Namun saya tak ingin menjelaskan panjang lebar tentang riwayat hidup beliau,
karena sudah banyak tulisan yang hadir baik dalam bentuk artikel, buku, biografi,
dan sebagainya yang telah mampu menggambarkan keistimewaan dari sosok ini. Yang
harus saya tekankan adalah bahwa saya bukan sedang berada dalam posisi
mengkultuskan Imam Hasan Al-Banna melainkan berada dalam posisi mengagumi sosok
dan karakter yang dimiliki oleh beliau.
Saat
ini begitu banyak orang mulai merasuki dunia tarbiyah bahkan menjadi sebuah
kebanggaan tersendiri bagi orang-orang yang sudah merasakan kenikmatan berada
di alam tersebut. Akan tetapi saya melihat ada sebuah ketimpangan yang saat ini
terjadi diantara para pelakon tarbiyah tersebut. Hal ini termanifestasi dari
sikap dan perilaku yang mulai dihadirkan oleh para pelakon itu. Ketimpangan
yang saya maksudkan disini adalah adanya ketidaksempurnaan dalam praktek sisi
tarbiyah itu sendiri, banyak yang mulai memahami tarbiyah adalah hanya persoalan
antara bergelut dengan quran-shalat-zikir-baca buku islam (manhaj)-qiyamullail-
atau bersemangat dalam ibadah wajib dan sunnah saja.
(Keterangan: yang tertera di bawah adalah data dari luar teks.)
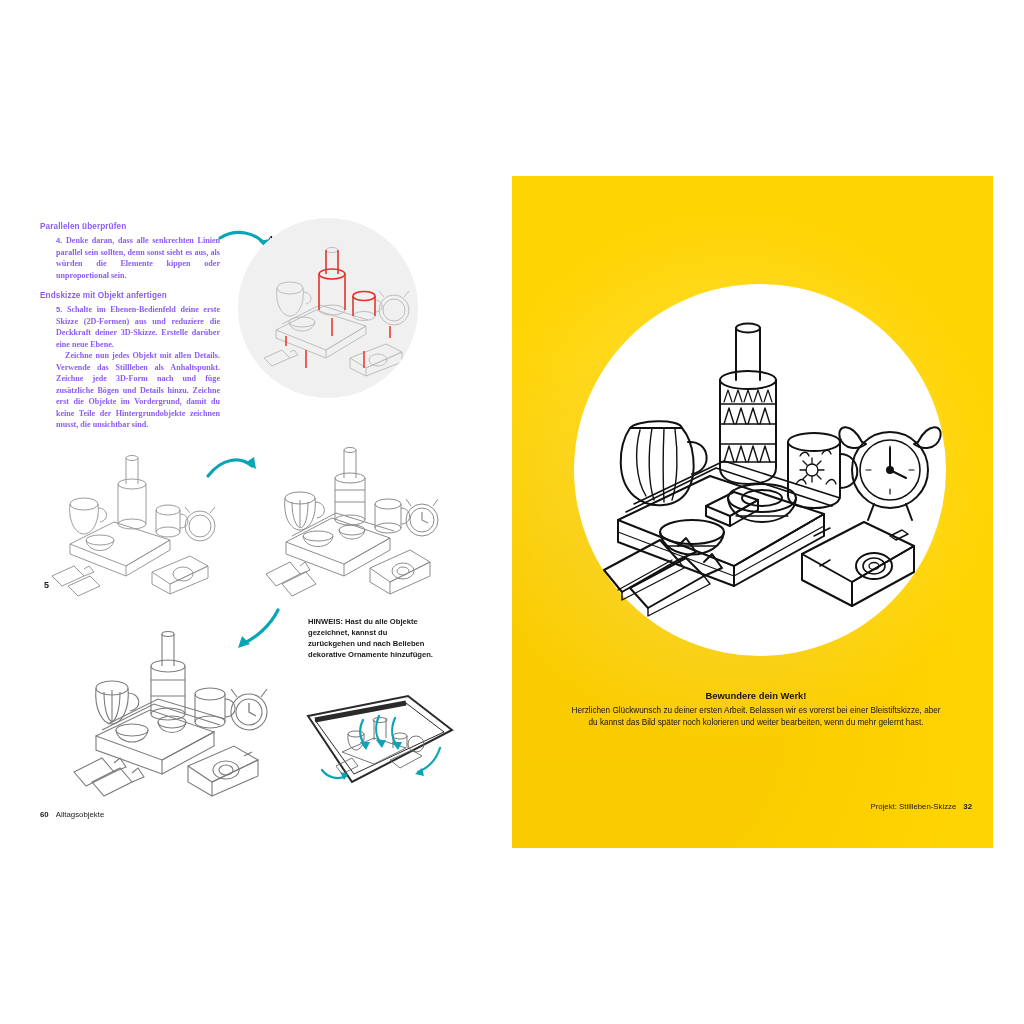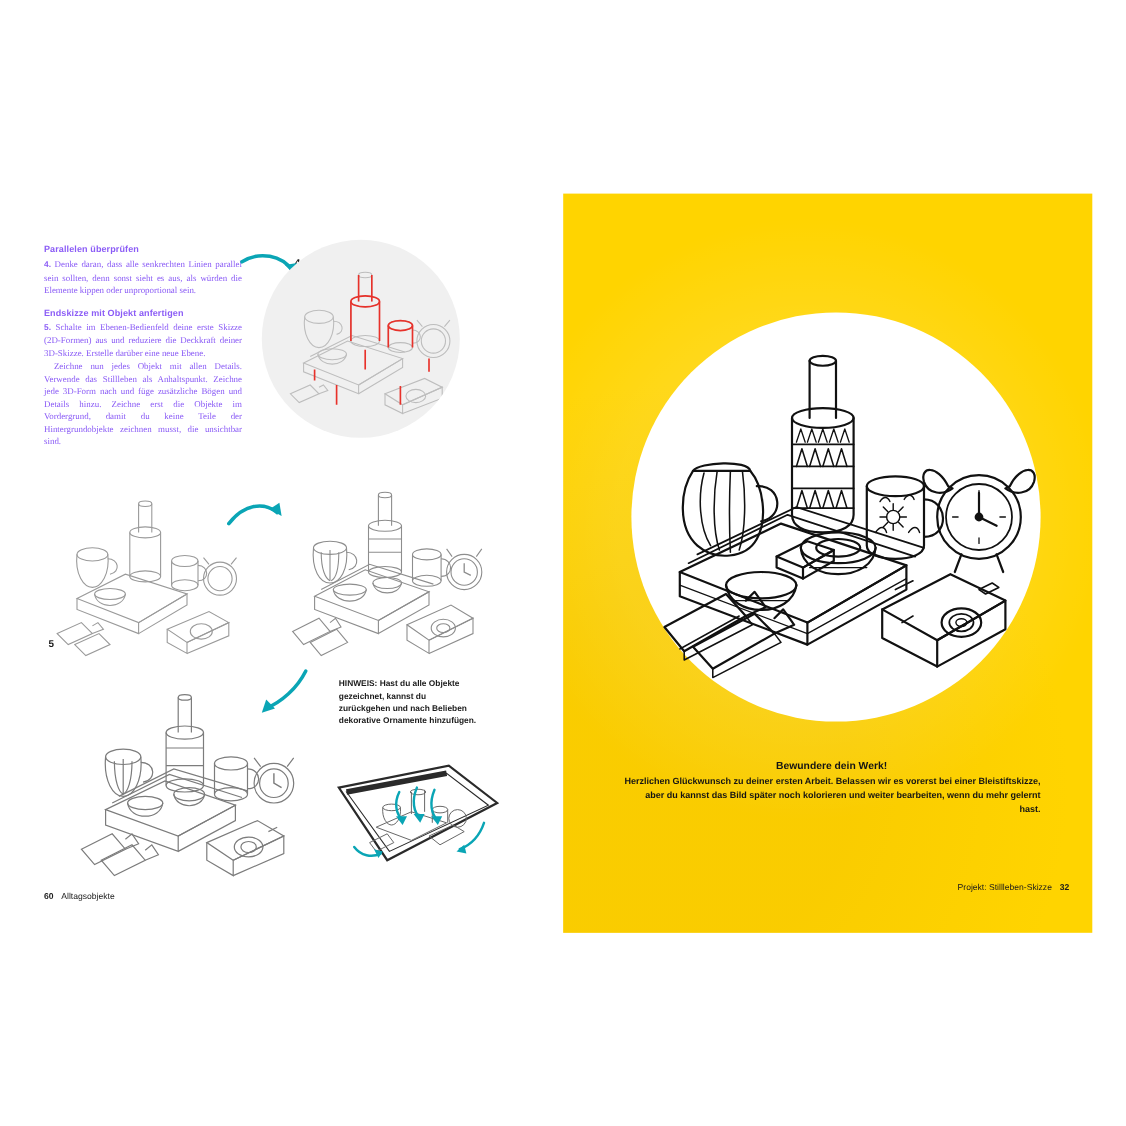"4. Denke daran, dass alle" .para { font-weight: none -> bold; margin: 0 0 10px 0 -> 0 0 10px 16px }
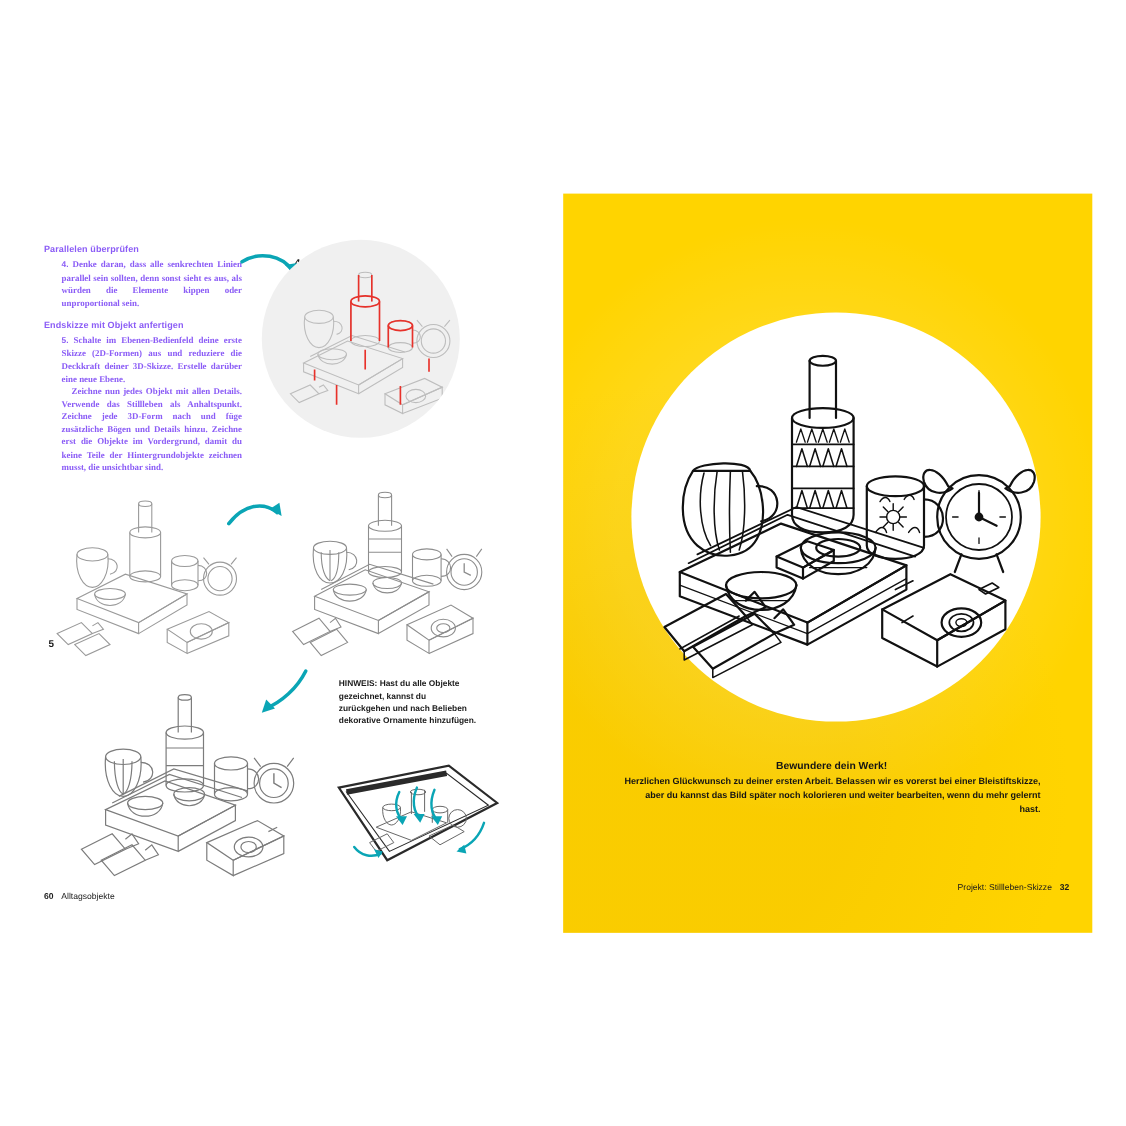"Herzlichen Glückwunsch zu deiner ersten" .caption p { font-weight: bold -> normal; text-align: right -> none }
Memang bukanlah sebuah
kesalahan karena itu merupakan perintah dari sang Rabb. Namun, jika kita ingin
membuka catatan tentang tarbiyah maka dunia tarbiyah bukan hanya berbicara
tentang kelebihan dari sisi ibadah (ruhiyah) melainkan tarbiyah mengajarkan
kita untuk menggarap semua aspek agar mendapatkan hasil yang optimal. Imam Hasan
Al-Banna mengingatkan para al-akh agar tidak melupakan proses tarbiyah yang
ada. Proses tarbiyah yang dimaksudkan adalah proses tarbiyah jasadiah, ruhiyah
dan fikriyah. Karena tarbiyah adalah proses membina diri menjadi lebih baik
maka unsur jasadiyah (fisik), ruhiyah (rohani) dan fikriyah (wawasan) menjadi
hal yang tak bisa dipisahkan antara satu dengan yang lain.
Jika
pun dipraktekkan maka untuk memenuhi tuntutan tersebut kita tak membutuhkan
waktu yang relatif lama, contohnya saja dalam hal menjaga kondisi fisik
(jasadiyah) agar tetap prima, kita bisa melakukan stretching ringan, push-up/sit-up/pull-up
dengan jumlah yang ringan, atau hanya sekedar melakukan gerakan senam tangan
dan lain sebagainya. Begitu pula untuk kondisi lainnya (ruhiyah-fikriyah).
Peningkatan
ranah fikriyah harus dilakukan dengan melahap banyak bacaan dari berbagai
literature. Karena tak mungkin ada yang cerdas tanpa membaca, jika pun ada maka
mereka adalah golongan Sok-cerdas yang tentunya kosong kompetensi ilmiah. Konon
lagi perkembangan zaman yang terus melesat dengan pesat maka jika tak dibarengi
dengan wawasan yang luas tentu kita hanya akan menjadi gerombolan-gerombolan
pengekor atau bahkan menjadi korban yang dimangsa zaman.
Sehingga
wajar lah ketika ada seruan memanggil maka jawaban yang sering terlontar adalah
wajah lain dari kemalasan, lelah, kenapa saya selalu, dsb. Maka secara bersama
mari kita mengevaluasi kembali akan proses yang sudah kita jalani. Atau secara
tidak sadar kita telah mengebiri potensi jasadiah yang luar biasa, yang jika
mampu dan mau di asah maka akan lebih bermanfaat untuk kemajuan dakwah.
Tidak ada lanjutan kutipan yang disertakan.